* Your goal *
From the material below, please set down exactly the lines starting with the one with "[105,602,749,690] Banco Mundial" and going on through the one with "moved [40,1366,952,1677] ->", without a single picture.

** Supplied material follows **

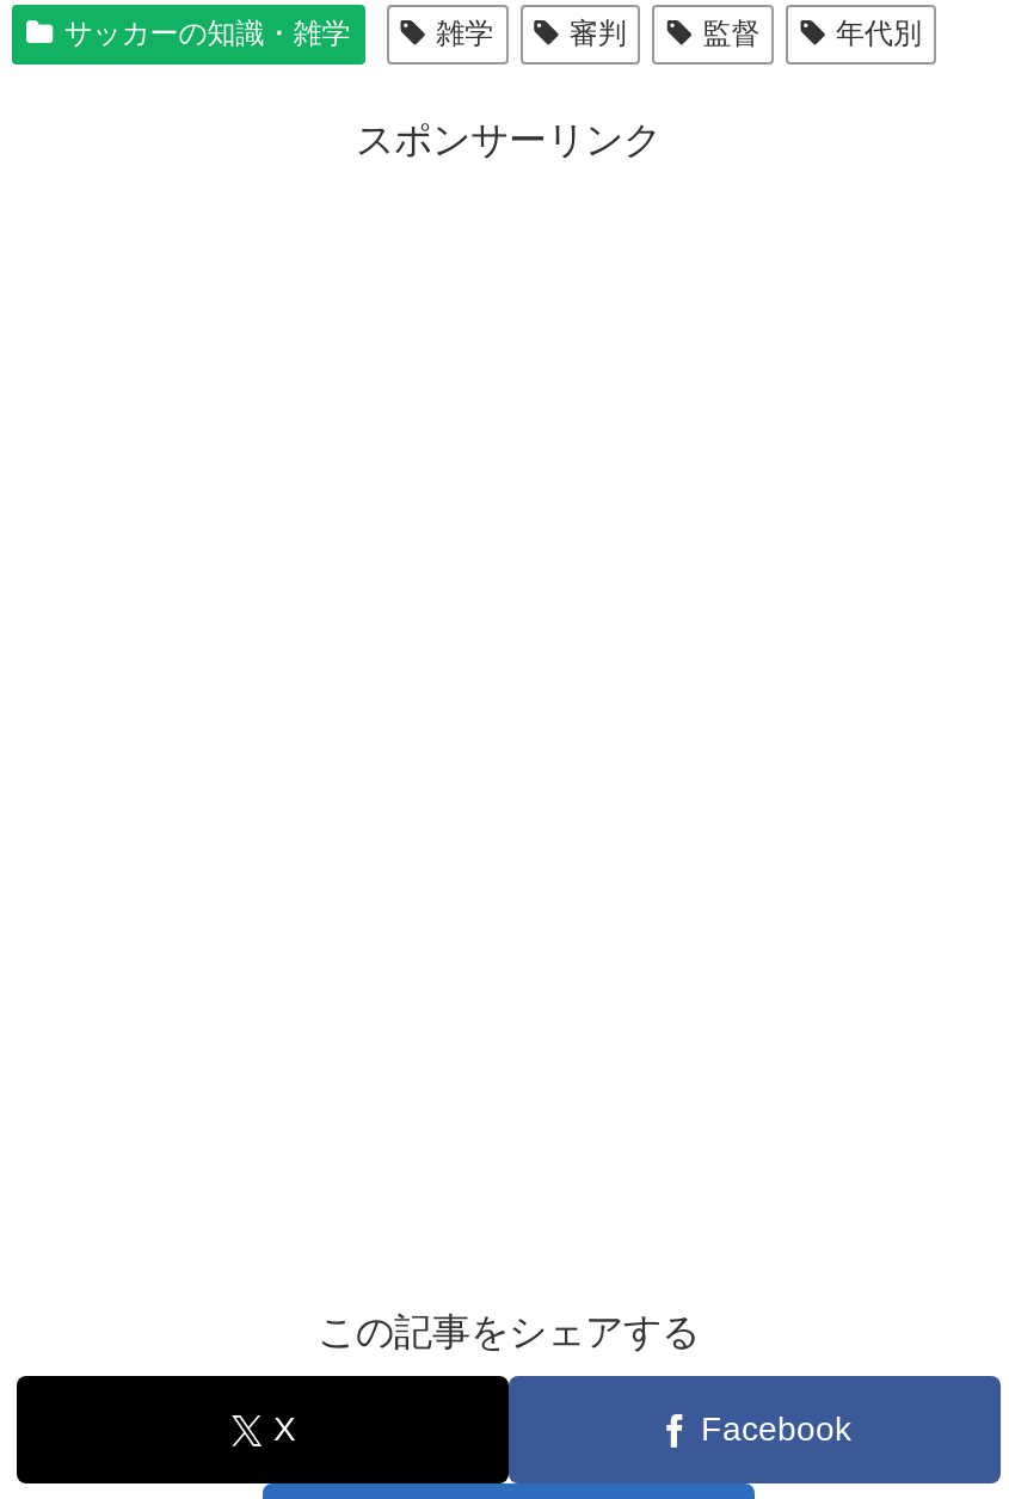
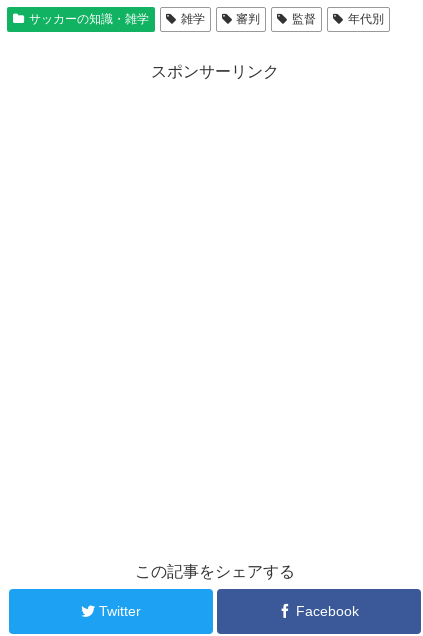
[273,1411,295,1449] X -> [99,602,141,618] Twitter

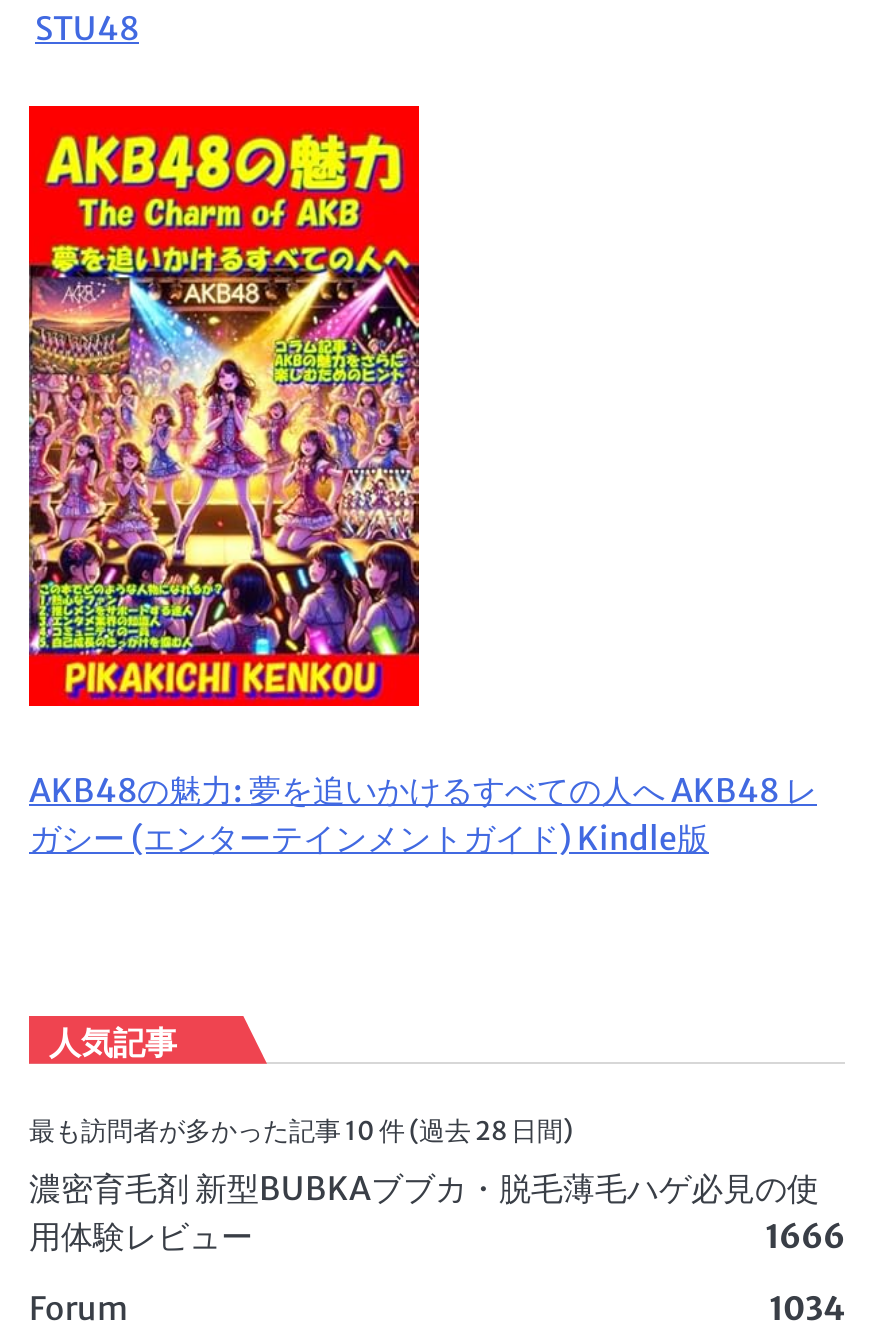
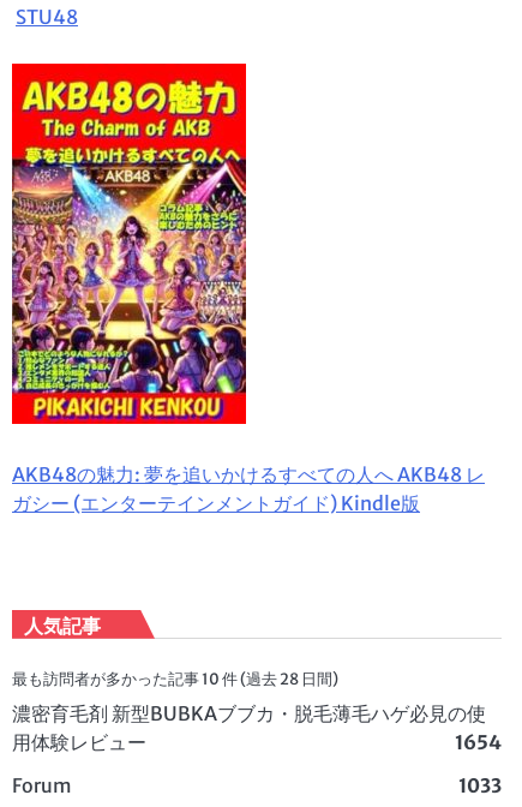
[765,1216,845,1256] 1666 -> [455,730,502,754] 1654
[769,1288,845,1328] 1034 -> [458,773,502,797] 1033

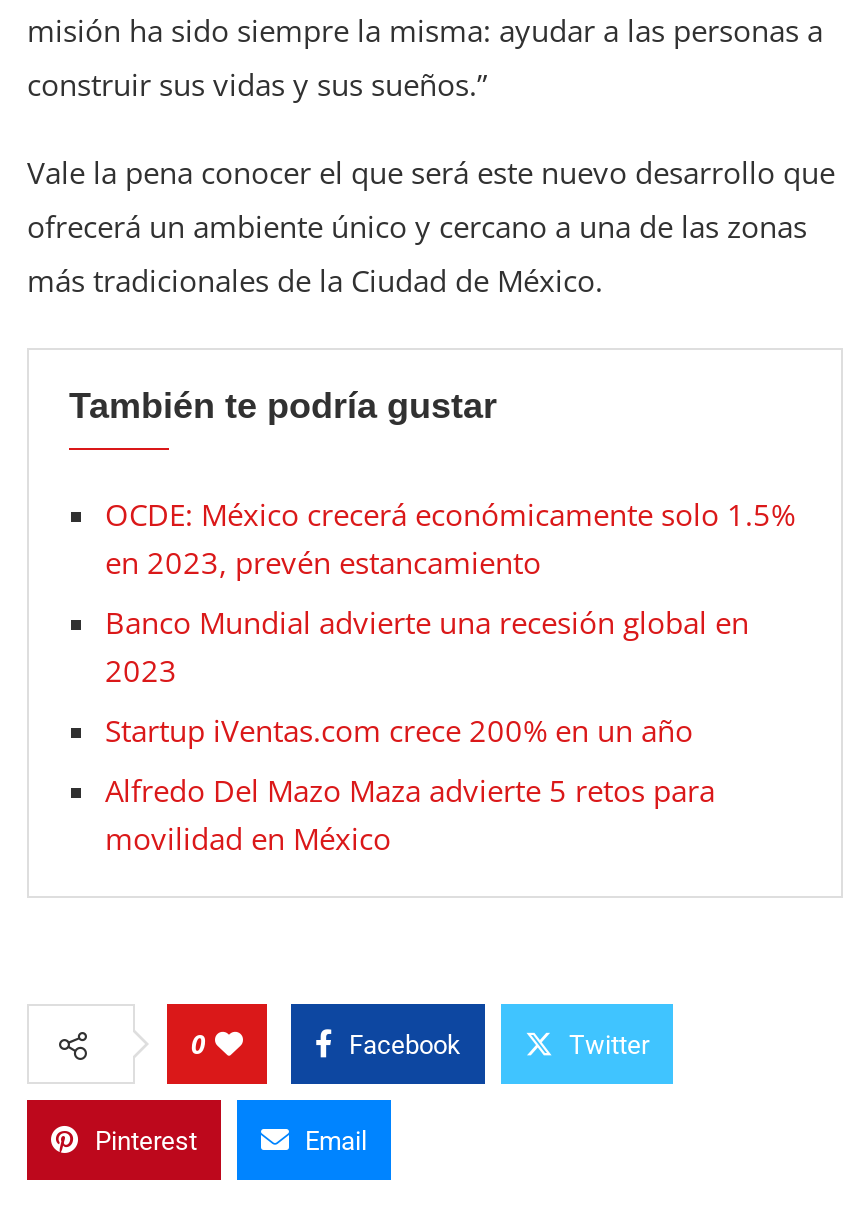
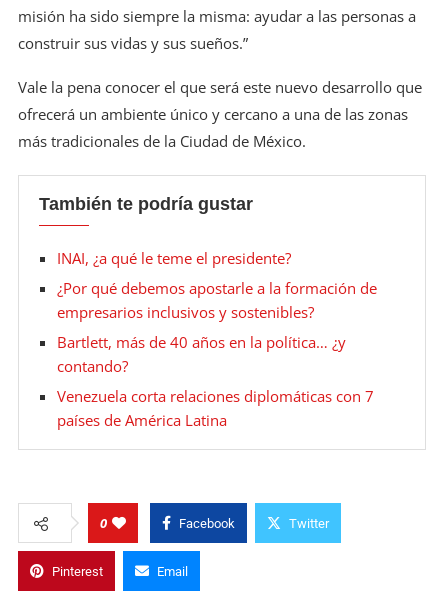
[105,494,795,582] OCDE: México crecerá económicamente solo 1.5% | en 2023, prevén estancamiento -> [57,248,291,268] INAI, ¿a qué le teme el presidente?
[105,602,749,690] Banco Mundial advierte una recesión global en | 2023 -> [57,278,377,322] ¿Por qué debemos apostarle a la formación de | empresarios inclusivos y sostenibles?
[105,710,693,750] Startup iVentas.com crece 200% en un año -> [57,332,346,376] Bartlett, más de 40 años en la política… ¿y | contando?
[105,770,715,858] Alfredo Del Mazo Maza advierte 5 retos para | movilidad en México -> [57,386,374,430] Venezuela corta relaciones diplomáticas con 7 | países de América Latina

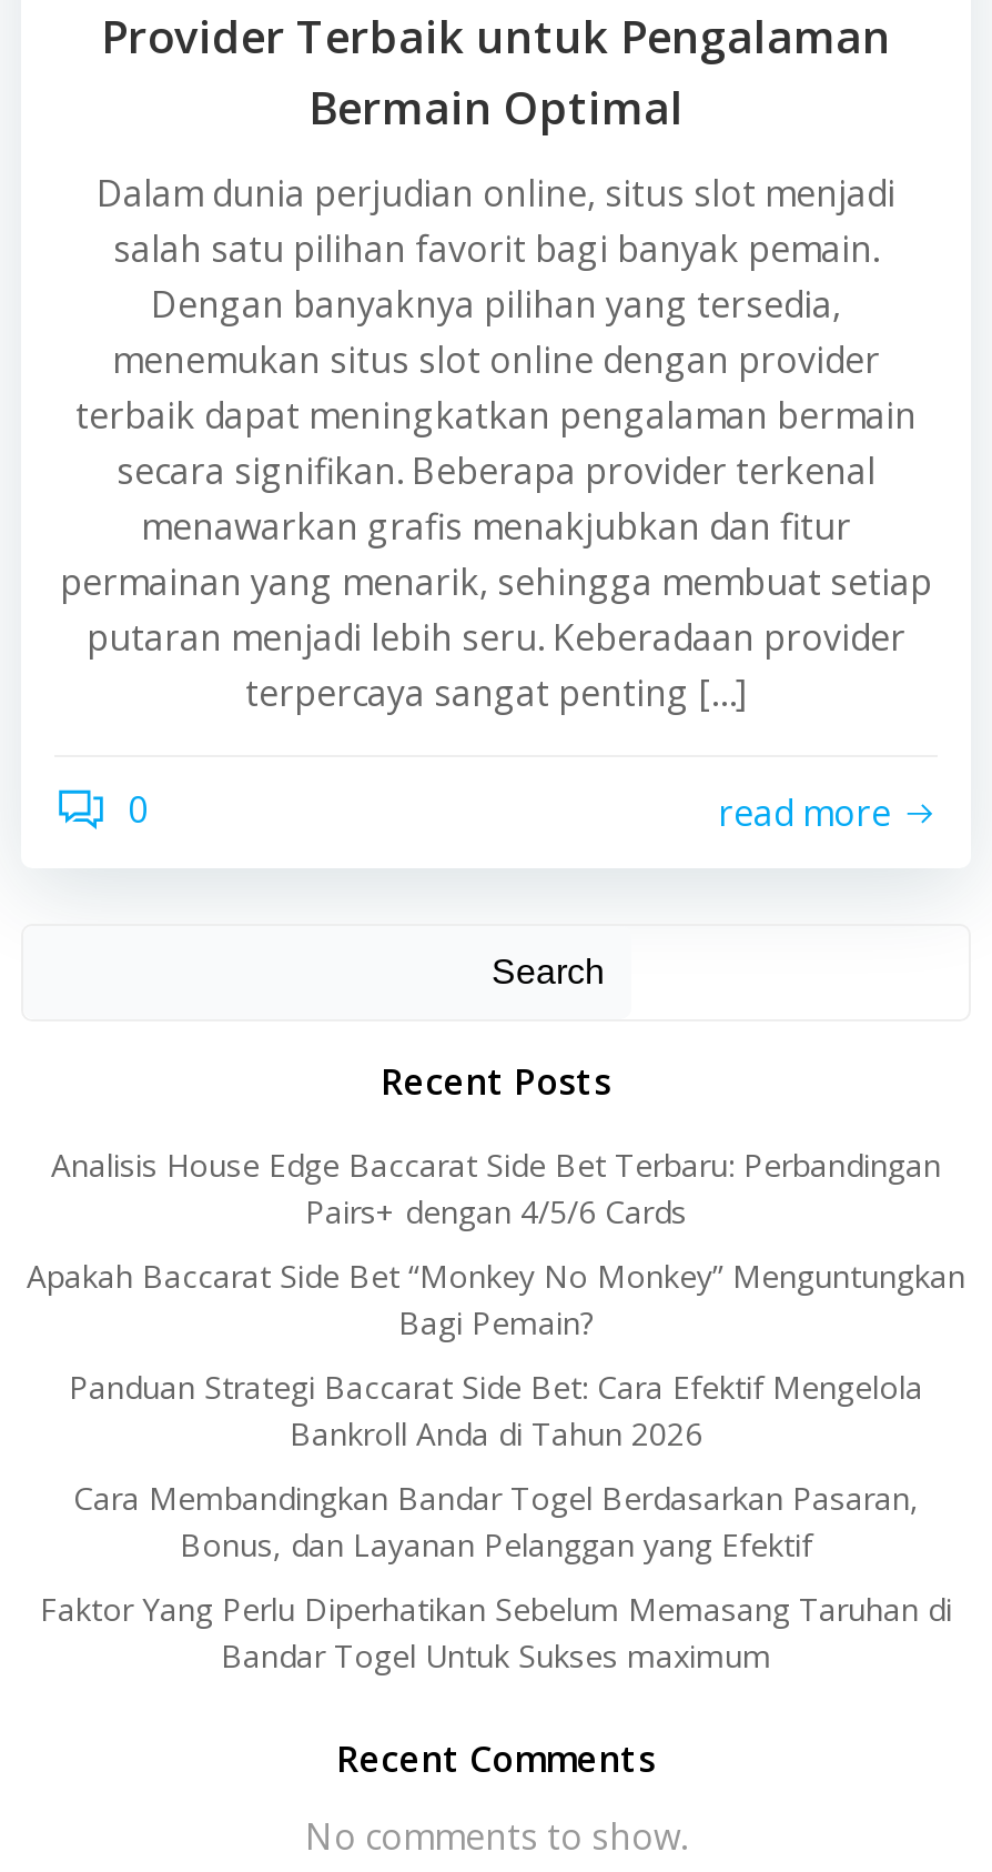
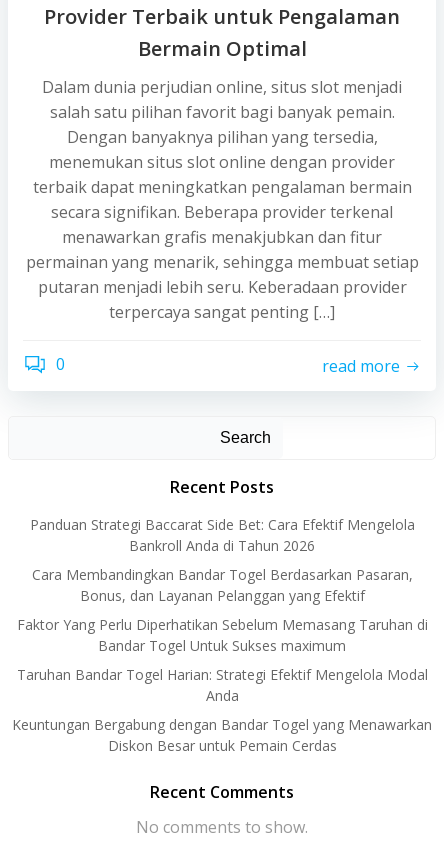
[27,1144,965,1343] Analisis House Edge Baccarat Side Bet Terbaru: Perbandingan | Pairs+ dengan 4/5/6 Cards | Apakah Baccarat Side Bet “Monkey No Monkey” Menguntungkan | Bagi Pemain? -> none
moved [40,1366,952,1677] -> [16,515,428,655]: Panduan Strategi Baccarat Side Bet: Cara Efektif Mengelola | Bankroll Anda di Tahun 2026 | Cara Membandingkan Bandar Togel Berdasarkan Pasaran, | Bonus, dan Layanan Pelanggan yang Efektif | Faktor Yang Perlu Diperhatikan Sebelum Memasang Taruhan di | Bandar Togel Untuk Sukses maximum
none -> [12,665,432,755] Taruhan Bandar Togel Harian: Strategi Efektif Mengelola Modal | Anda | Keuntungan Bergabung dengan Bandar Togel yang Menawarkan | Diskon Besar untuk Pemain Cerdas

** End of Supplied material **

* Answer area *
[105,602,749,690] Banco Mundial advierte una recesión global en | 2023 -> [57,278,377,322] ¿Por qué debemos apostarle a la formación de | empresarios inclusivos y sostenibles?
[105,710,693,750] Startup iVentas.com crece 200% en un año -> [57,332,346,376] Bartlett, más de 40 años en la política… ¿y | contando?
[105,770,715,858] Alfredo Del Mazo Maza advierte 5 retos para | movilidad en México -> [57,386,374,430] Venezuela corta relaciones diplomáticas con 7 | países de América Latina

[27,1144,965,1343] Analisis House Edge Baccarat Side Bet Terbaru: Perbandingan | Pairs+ dengan 4/5/6 Cards | Apakah Baccarat Side Bet “Monkey No Monkey” Menguntungkan | Bagi Pemain? -> none
moved [40,1366,952,1677] -> [16,515,428,655]: Panduan Strategi Baccarat Side Bet: Cara Efektif Mengelola | Bankroll Anda di Tahun 2026 | Cara Membandingkan Bandar Togel Berdasarkan Pasaran, | Bonus, dan Layanan Pelanggan yang Efektif | Faktor Yang Perlu Diperhatikan Sebelum Memasang Taruhan di | Bandar Togel Untuk Sukses maximum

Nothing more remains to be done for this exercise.